After being a lurker on these forums, I feel like I should share my success with myfitnesspal, as it's basically what helped me get here! I wanted to post a few points on my thoughts. Everyone is different, and it's really just a personal reflection.
As background, I had been feeling a bit chubbier that I would like for a while, my weight had gradually increased by a few kg over about 4-5 years, but hadn't done anything serious about it - I was fairly active (jogging, climbing, hiking, walked a fair amount, often 8km to work and back) but I was obviously eating to balance (or over-balance) it.
I had a couple of "life events" later this year I really wanted to look optimal for, and I was unhappy with a recent few photos of myself. So at the start of the year I thought I'd go for it, found the app, and away I went.
A few thoughts:
1. For me, it was great fun to treat it as one big science project. I set the numbers in the app, (mostly) did what it suggested and met its goals, and lost weight steadily [NOTE - over time!!! I had huge daily and weekly fluctuations). I weighed daily, which was massively helpful in being able to see longer-term trends that would have been lost if I weighed myself less often (because my day-to-day fluctuations often cancelled out weight loss in the short term). After any trip away (or a flight), my weight would temporarily whoosh up.
2. What did I eat? I ate chocolate, pizza, wine, ate out - just all very much in moderation. A couple of things that really helped me were massively stepping up proportions of veg, and buying things that I found healthy and saitiating, especially for treats (e.g. berries, low calories ice lollies and "healthier" ice cream). Often these felt a bit pricier, but for me it was worth prioritising.

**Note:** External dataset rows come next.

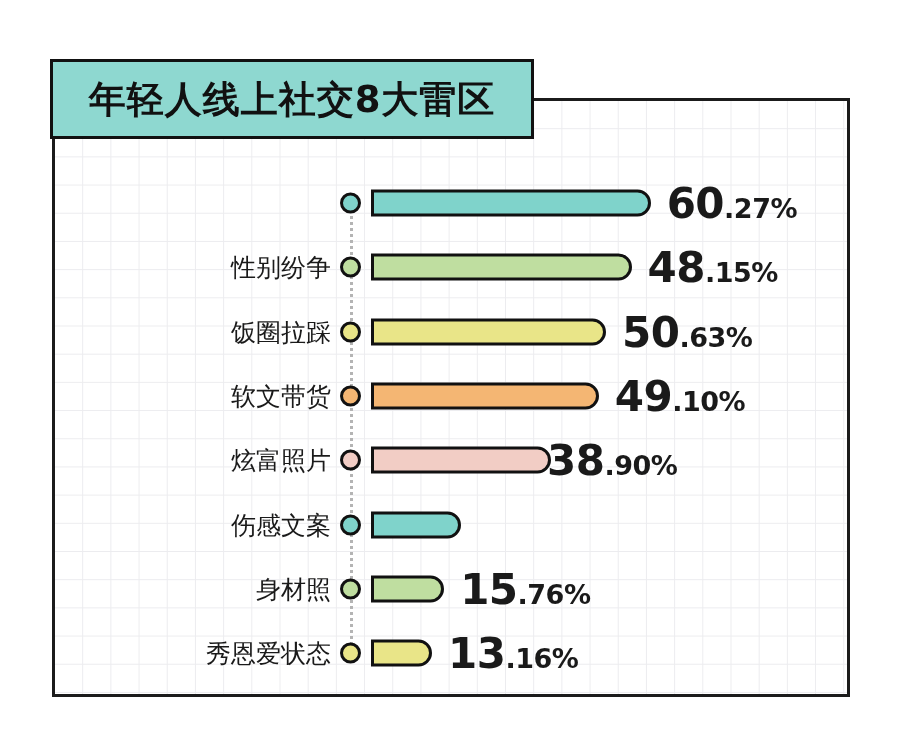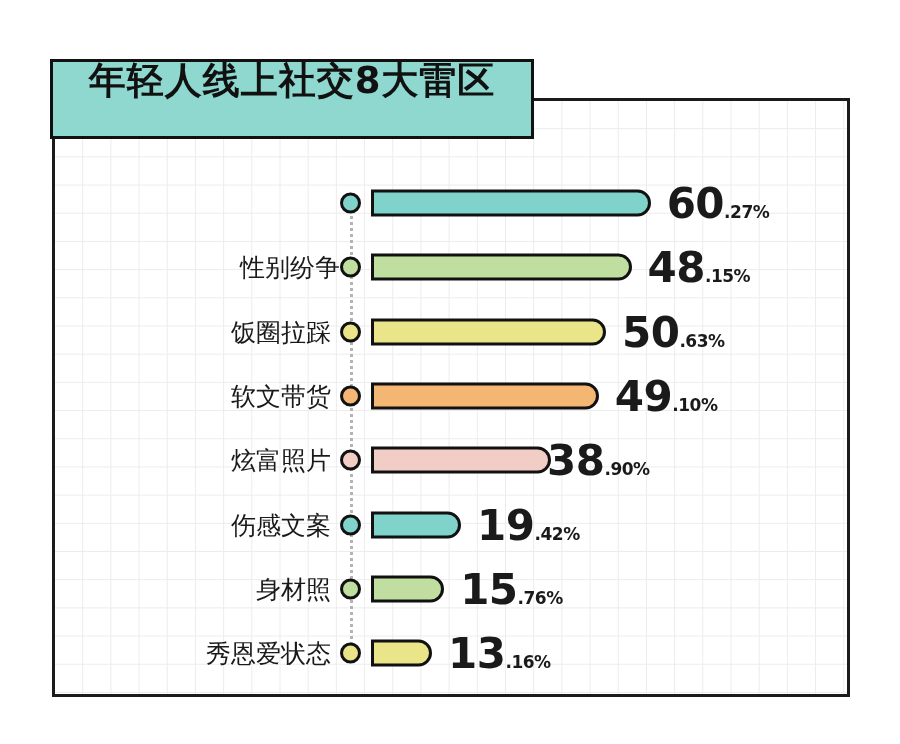--- a/index.html
+++ b/index.html
@@ -44,7 +44,7 @@
     background: #8ed8d0;
     border: 3px solid #111111;
     display: flex;
-    align-items: flex-start;
+    align-items: center;
     justify-content: center;
     z-index: 5;
   }

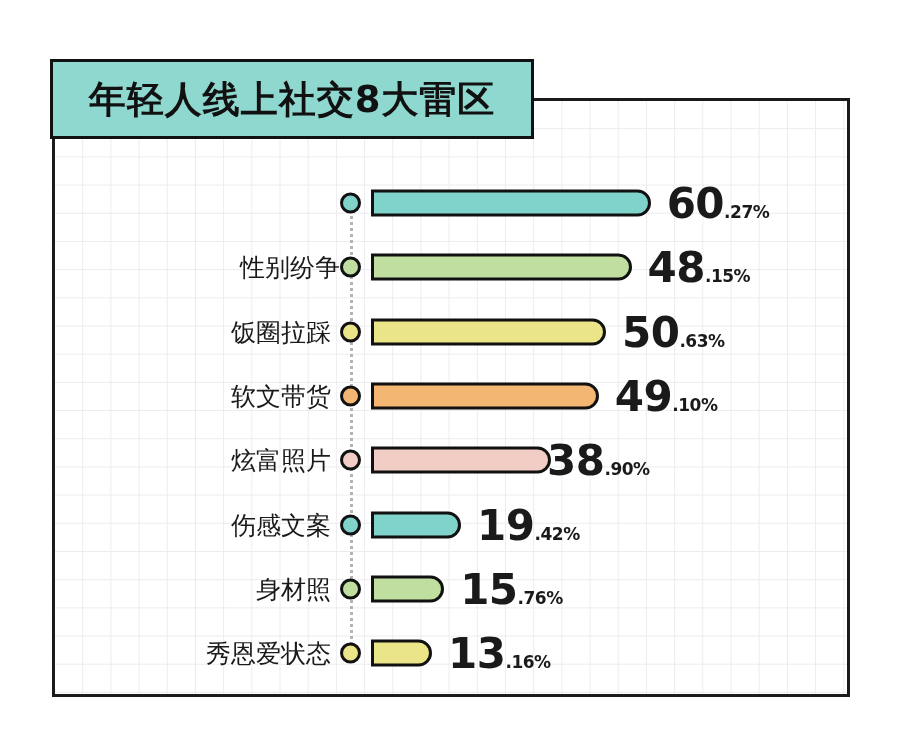--- a/index.html
+++ b/index.html
@@ -136,7 +136,7 @@
     letter-spacing: -0.5px;
   }
   .val-dec {
-    font-size: 17px;
+    font-size: 27px;
     font-weight: 700;
     letter-spacing: -0.5px;
   }

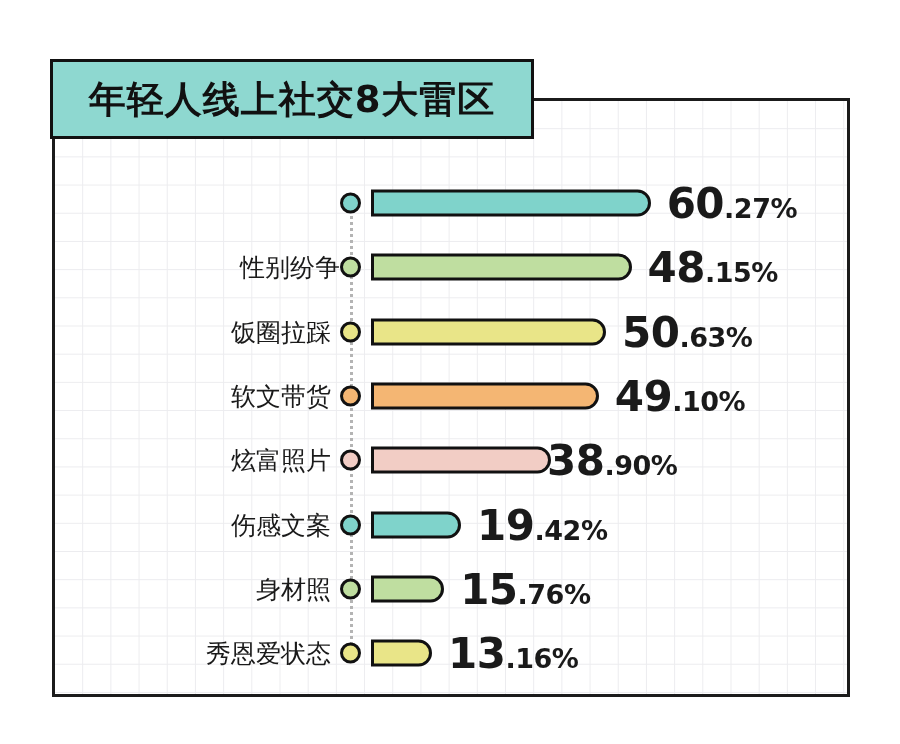--- a/index.html
+++ b/index.html
@@ -155,7 +155,7 @@
           <div class="bar" style="width: 279.653px; background: rgb(127, 211, 203);"></div>
           <div class="row-value" style="left: 611.653px;"><span class="val-int">60</span><span class="val-dec">.27%</span></div>
         </div>
-        <div class="row" style="top: 133.3px; padding-left: 9px;">
+        <div class="row" style="top: 133.3px;">
           <div class="row-label">性别纷争</div>
           <div class="row-dot" style="background: rgb(191, 222, 160);"></div>
           <div class="bar" style="width: 260.536px; background: rgb(191, 222, 160);"></div>

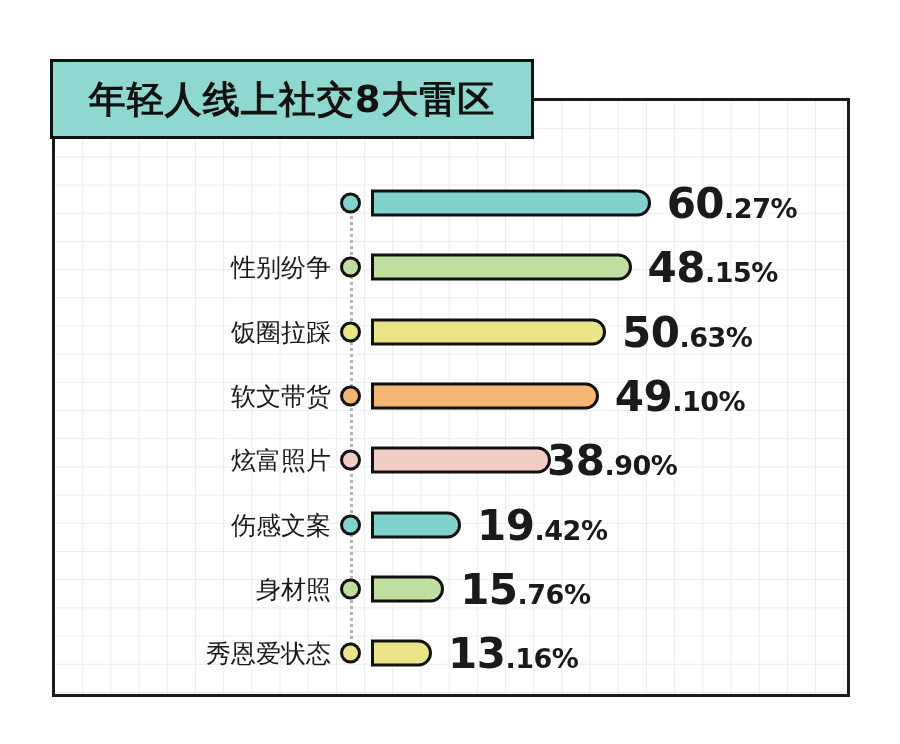--- a/index.html
+++ b/index.html
@@ -183,7 +183,6 @@
           <div class="row-label">伤感文案</div>
           <div class="row-dot" style="background: rgb(127, 211, 203);"></div>
           <div class="bar" style="width: 90.1088px; background: rgb(127, 211, 203);"></div>
-          <div class="row-value" style="left: 422.109px;"><span class="val-int">19</span><span class="val-dec">.42%</span></div>
         </div>
         <div class="row" style="top: 454.8px;">
           <div class="row-label">身材照</div>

3. Weighing, measuring and logging were, for me, crucial. I weighed, logged absolutely everything at home, and gave as good as I could estimates for eating out (looking at various items on the database and making a best guess). I generally had my calories around the 1200 - 1350 mark before adding any extra movement or exercise (I'm 5'5", and set it to "sedentary"), and ate back a proportion of movement and exercise calories, depending on how wildly optimistic I thought the calorie burn estimates were. If I ate nutritious food, this number of calories was filling and I wasn't hungry (sometimes a bit peckish, but not actually hungry), and gave me 200 - 300 for treats . The challenge for me was in being organised, and avoiding eating on the go, or going to places with low-calorie options, as much as possible.
4. I have found the forums to be incredibly helpful - with supportive, wise and funny comments from thousands of people (there is a bit of wooo but hey, it all balances out). A few names who I've noticed and found particularly helpful were middlehaitch, kimny72, and tiny_dancer_in_pink - thank you!.And whoever made the super flow chart which explains pretty much everything.
5. Overall I've had periods of doing more and less exercise throughout the last nine months, and in my case, it's made very little difference to my rate of loss (it makes me feel better in loads of other ways though!). It's now a bugbear of mine that so many people think stepping up exercise, without thinking about their food, will help them lose weight - which I don't think is easy to do. I would have just ended up chunky and more muscley at the same weight...
6. I'm not entirely sure what to do now at goal - have been reading "maintenance" threads. I have upped my calories to "maintenance" on the app (it's worryingly easy to eat those extra ones...) but am aiming to stay under for a bit so as to have a smooth transition. I plan to continue logging for now and then attempt to gradually wean myself off. But I plan to have a "weight range" I'm happy with, and start logging again if I hit the top limit.
Thanks to everyone, and good luck to those of you starting out or on your way.
Laura
After nine months, I met my goal to lose 40 pounds which moved me from technically overweight to just under the middle of the BMI scale.
After being a lurker on these forums, I feel like I should share my success with myfitnesspal, as it's basically what helped me get here! I wanted to post a few points on my thoughts. Everyone is different, and it's really just a personal reflection.
As background, I had been feeling a bit chubbier that I would like for a while, my weight had gradually increased by a few kg over about 4-5 years, but hadn't done anything serious about it - I was fairly active (jogging, climbing, hiking, walked a fair amount, often 8km to work and back) but I was obviously eating to balance (or over-balance) it.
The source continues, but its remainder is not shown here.